Red cards all round
As Peace News went to press the 2004 Olympics had just kicked off.
Like music, sport is often said to be a great bridger of divides. It can bring people closer, create feelings of togetherness, a sense of purpose and so on. A pity it is also wrapped up in nationalistic nonsense, is negative in its representation of masculinity /manhood, and suggests a seemingly uncontainable desire for dominance.
War minus the shooting
While presented as a positive force in some circles, sport is also frequently presented as an analogy to war: physical, competitive, sometimes brutal, and involving a lot of money. As George Orwell commented "Serious sport has nothing to do with fair play... it is war minus the shooting"

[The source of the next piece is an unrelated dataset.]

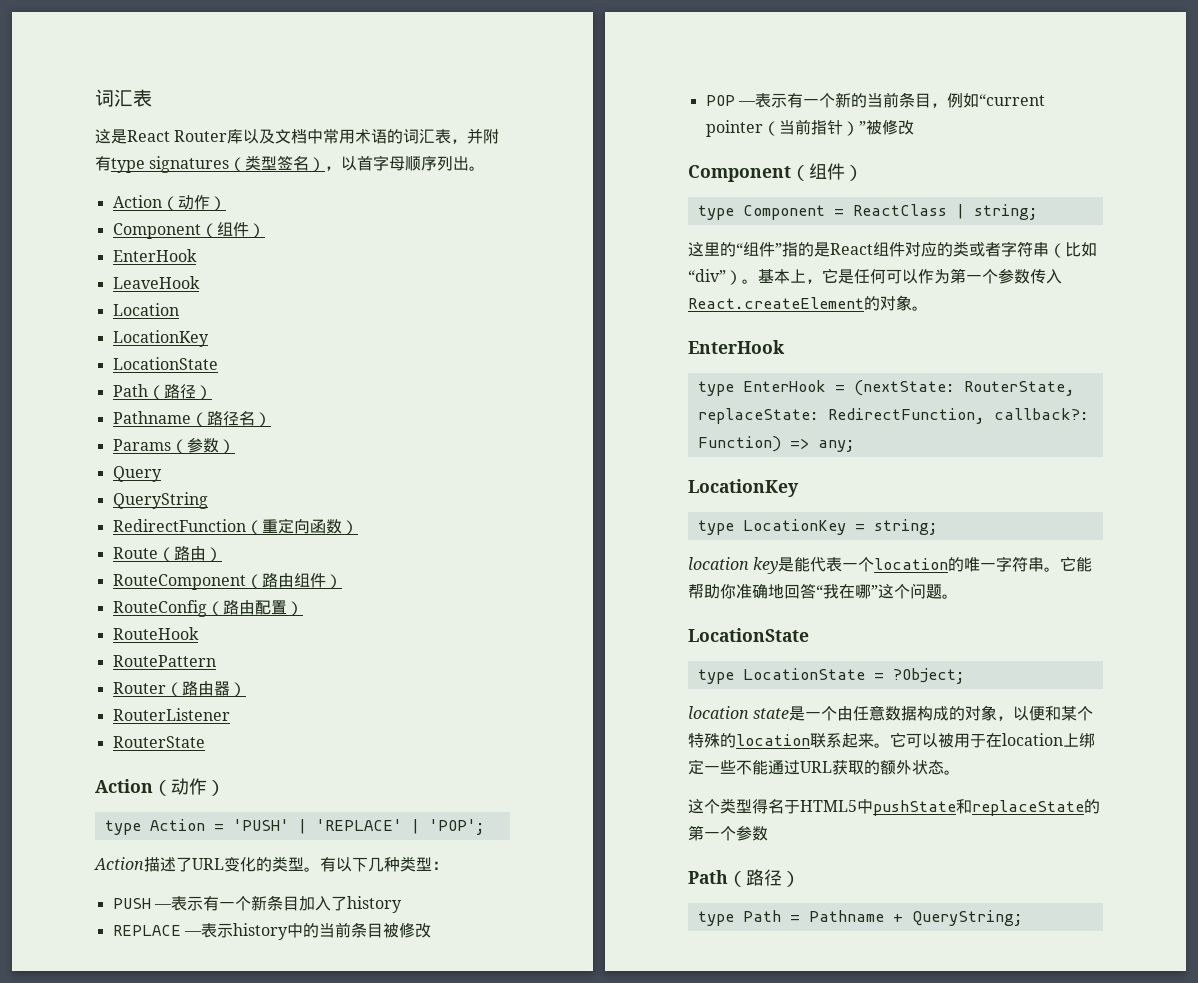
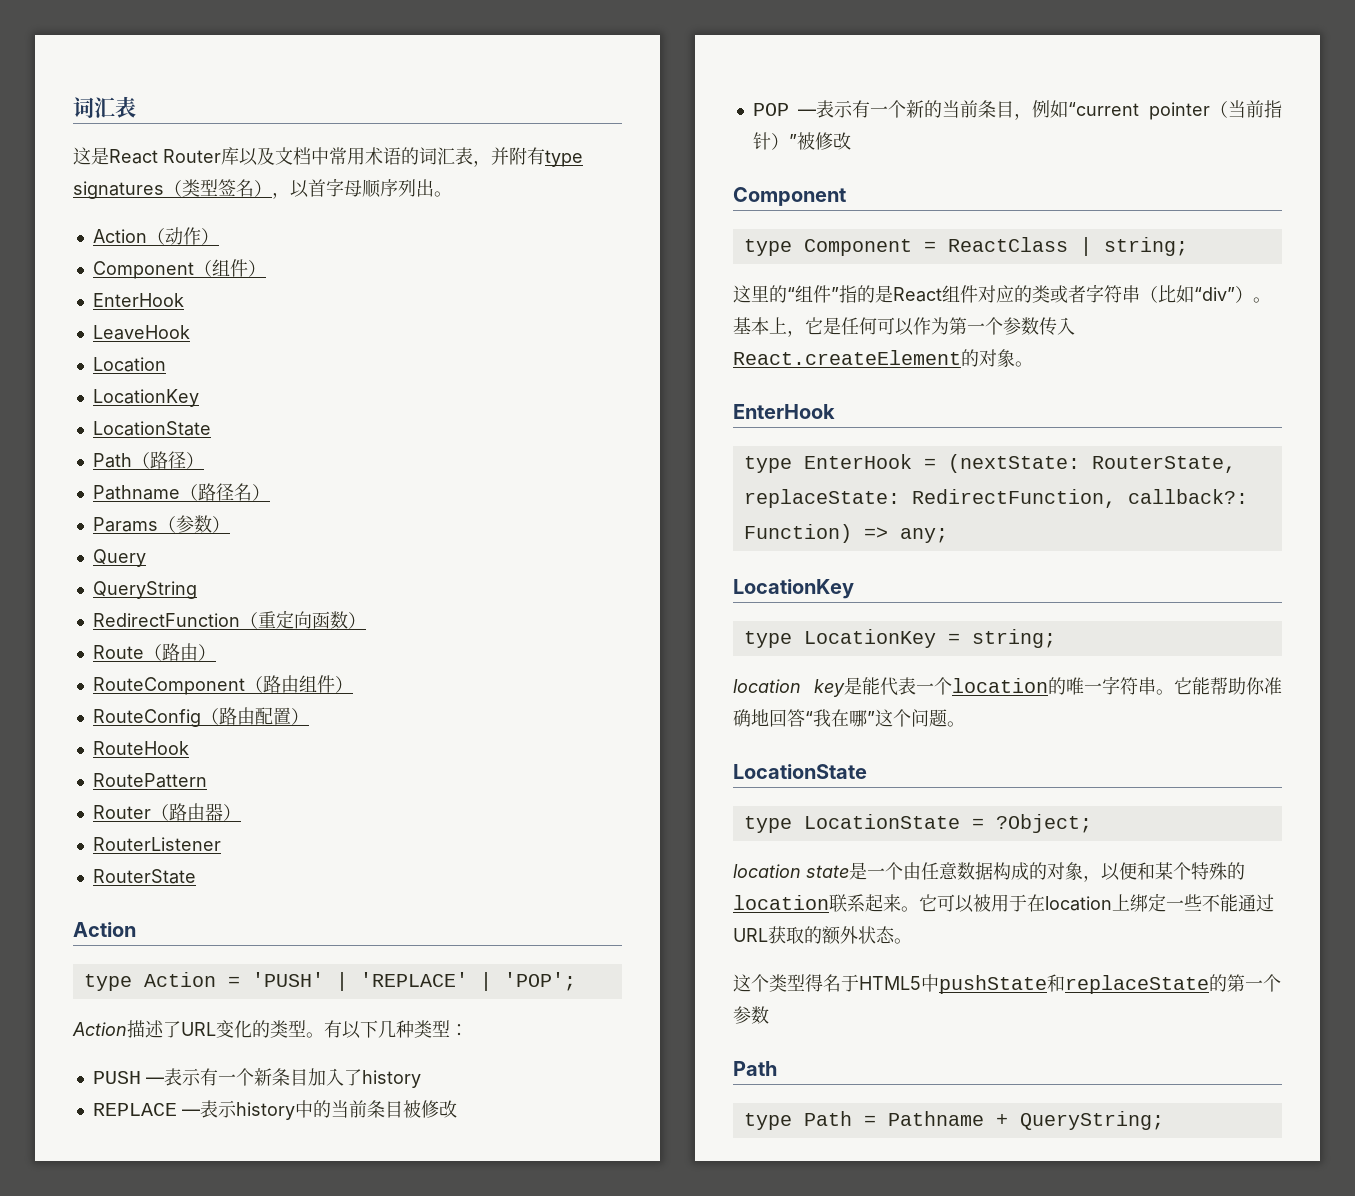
[153,778,225,796] （动作） -> (136, 929) none
[791,163,863,181] （组件） -> (846, 196) none
[728,869,800,887] （路径） -> (777, 1068) none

Apparently the first sponsor of the modern Olympics, in the 1928 Amsterdam games, was Coca-Cola - a trend that has continued ever since. Athens 2004 has half the sponsors of the previous games, but includes several unsavoury megacorporations including oil giants, arms manufacturers and junk food dealers.
Sign of the times
The iconic images of the modern Olympics are a mirror of their political times: from the tens of thousands of Nazi salutes at Berlin in 1936 to the raised fists of Tommie Smith and John Carols in 1968. Meanwhile, the day to day friendly, informal football and basketball games, the anti-fa teams such as St Pauli in Germany, and all the good antirascism and anti-violence work that is being done in many areas of professional sport, is basically ignored. The historic matches - for example the1914 football match that took place between German and British troops during in the First World War, and the 2004 "peace tests" which brought the Pakistani cricket team to India for the first time since 1989 - are quickly forgotten.
Perhaps non-commercial sporting activity can be a positive force, but while it remains intrinsically bound up with politics, money and war, and until we are prepared to examine our own desire for power in an honest way, we will never be able to divorce sport from the negative analogy.